Note: The various overloads of the Window() operator described below take an optional DeliveryPolicy argument which allows the developer to control how the operators keep up with the incoming flow of messages when not enough computational resources are available to process them. More information is available in the Delivery Policies in-depth topic. Below, for improved readability, we simply omit this optional parameter from the operator descriptions.

1. Windows Defined by Relative Message Index

A set of Window() operators enable the construction of sliding windows of a given size (in number of messages) over a stream of messages. For example, the code below constructs a stream of sliding windows containing the last 3 messages, including the current one:

    // sliding window of the last 3 messages (including current)
    source.Window(-2, 0)

In this case, the operator takes two parameters that describe the index of the start and end message to be included in the window, relative to the current message (which is considered at index 0). The operator returns a stream of T[], where each message contains an array of three elements from the original stream corresponding to the specified window.
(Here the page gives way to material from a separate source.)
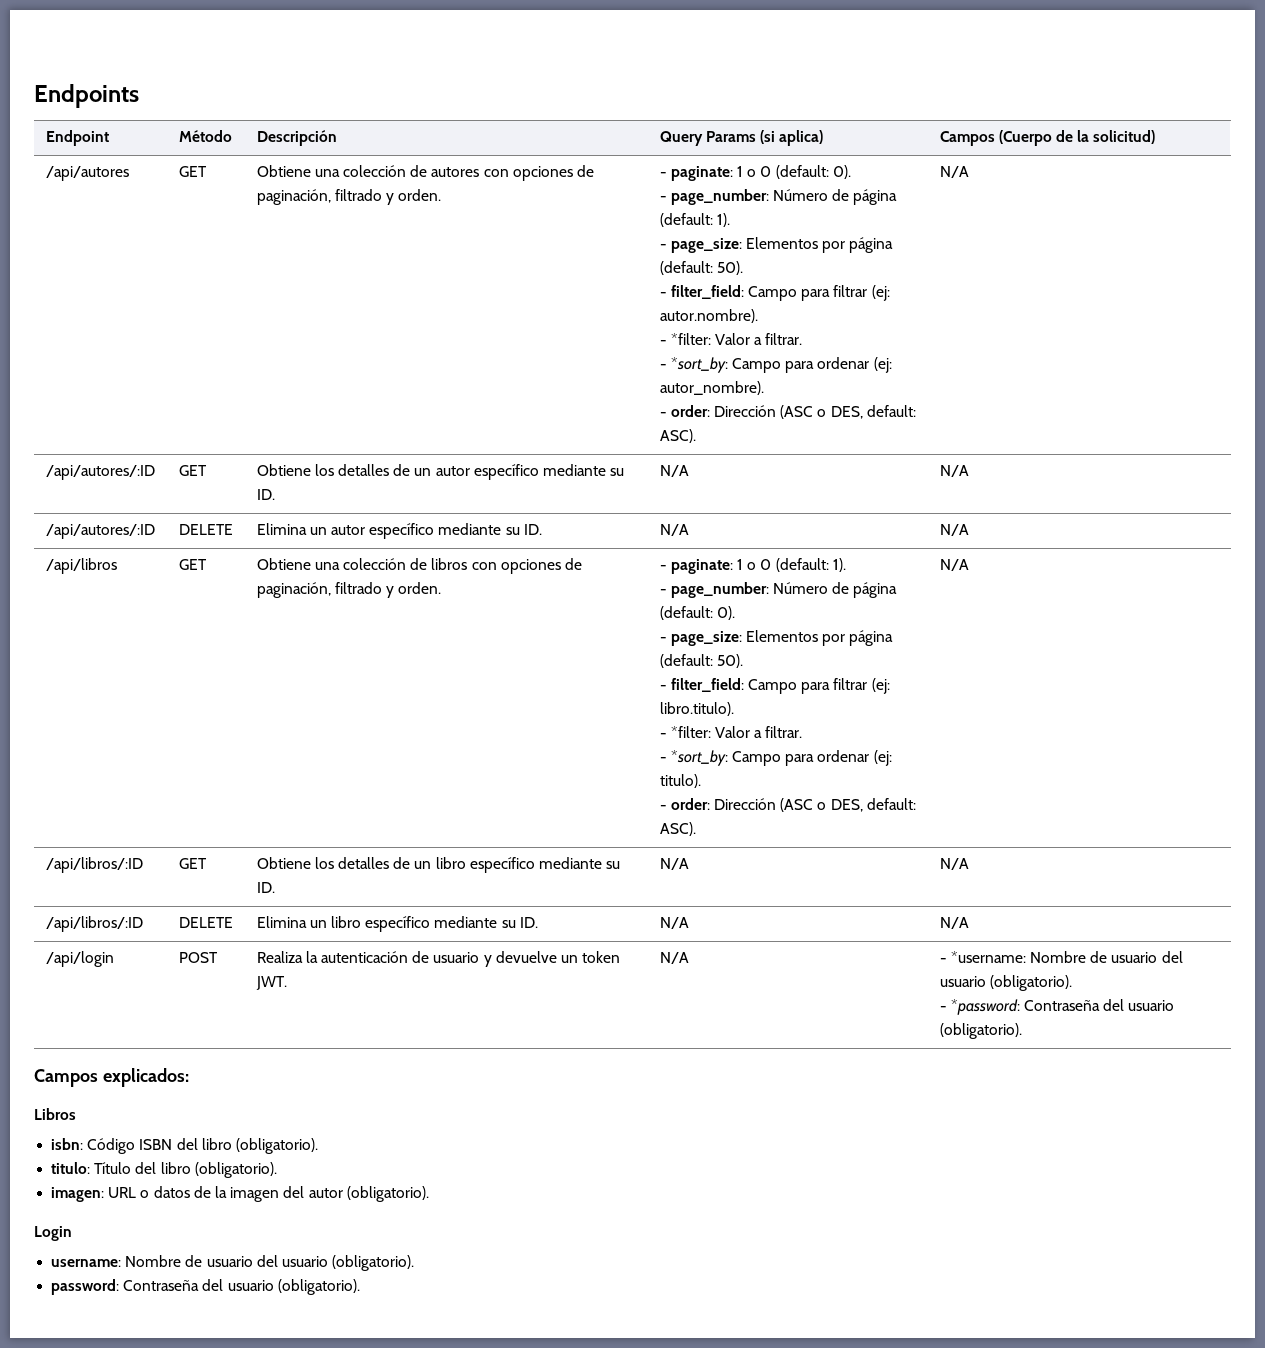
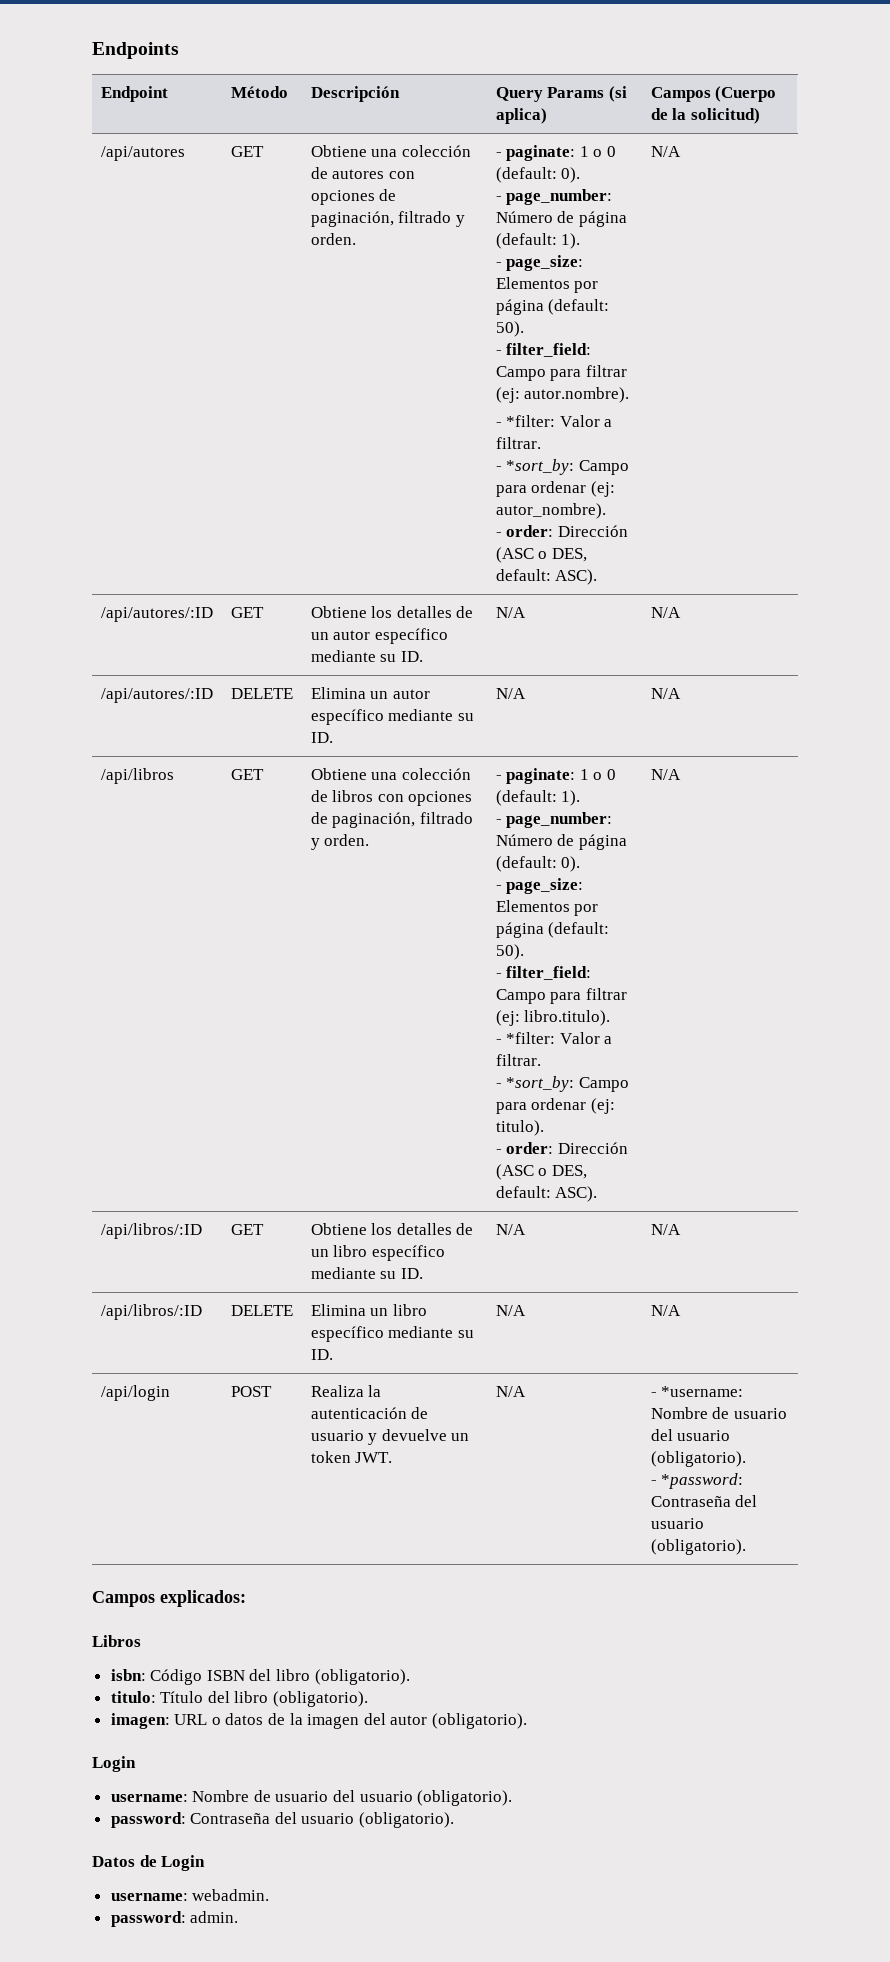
+ Datos de Login
+ username: webadmin.
+ password: admin.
The functioning of the operator is illustrated below:

Results of applying the .Window(-2, 0) operator

The Window() operator based on relative message indexes attempts to publish a window for every incoming message, but does so only if it has formed a complete window. For instance, when doing source.Window(-2, 0) above, we are asking for a window of the last 3 messages (including the current one). This means that, at the beginning of the stream, as the first and second messages are received nothing is produced, since a complete window of the specified parameters cannot yet be constructed. Only when the third message arrives, the first output is produced, containing the past 3 elements. From then on, for every incoming message, a new window is produced.

An alternative overload of the Window() operator takes an IntInterval which basically defines the two relative indices as the left and right endpoints. The code below computes therefore the same window of 3 past messages (including the current):

    // sliding past windows 3 messages (including current)
    source.Window(IntInterval.LeftBounded(-2))

The windows do not have to necessarily be backward looking. For instance, the examples below build forward looking windows, or windows that extend both forward and backward in time:

    // sliding future window of 3 messages (including current)
    source.Window(0, 2)
    source.Window(IntInterval.RightBounded(2))

    // sliding window of 4 messages (the previous, current, and 2 future messages)
    source.Window(-1, 2)
    source.Window(new IntInterval(-1, 2))

Results of applying the .Window(-1, 2) operator

The originating time for the output messages correspond to the originating time of the incoming message at relative index 0 - we refer to this as the window anchor message. So, for a backward-looking window like Window(-2, 0), the anchor message and originating time correspond to the last message in the window (that one has the relative index 0), whereas for a forward-looking window like Window(0, 2), the anchor message and originating time correspond to the first message in the window (that one has a relative index 0). In this latter case, since the operator has to wait until the future messages that complete the window arrive, a latency is introduced. For instance, to output the window [3, 4, 5, 6] corresponding to input 4 in the exmaple above, the operator needs to wait until message 6 has arrived.

Finally, before moving on to time-based windows, we note that the windowing operators also take as an optional parameter a selector function of type Func<IEnumerable<Message<T>, U>. When this function is provided, it can be used to transform the constructed window of messages (represented by the input to the function) into another output data type. This selector function is given windows of complete Messages including the Envelope information from which originating time information may be useful. The originating time of the resulting value (of type U) is taken from the origin message as usual. For example a Slope operator may be implemented in terms of these by computing a true slope of a window of numeric types, taking into account not just the values but also the temporal placement (originating-times) of each message in the window.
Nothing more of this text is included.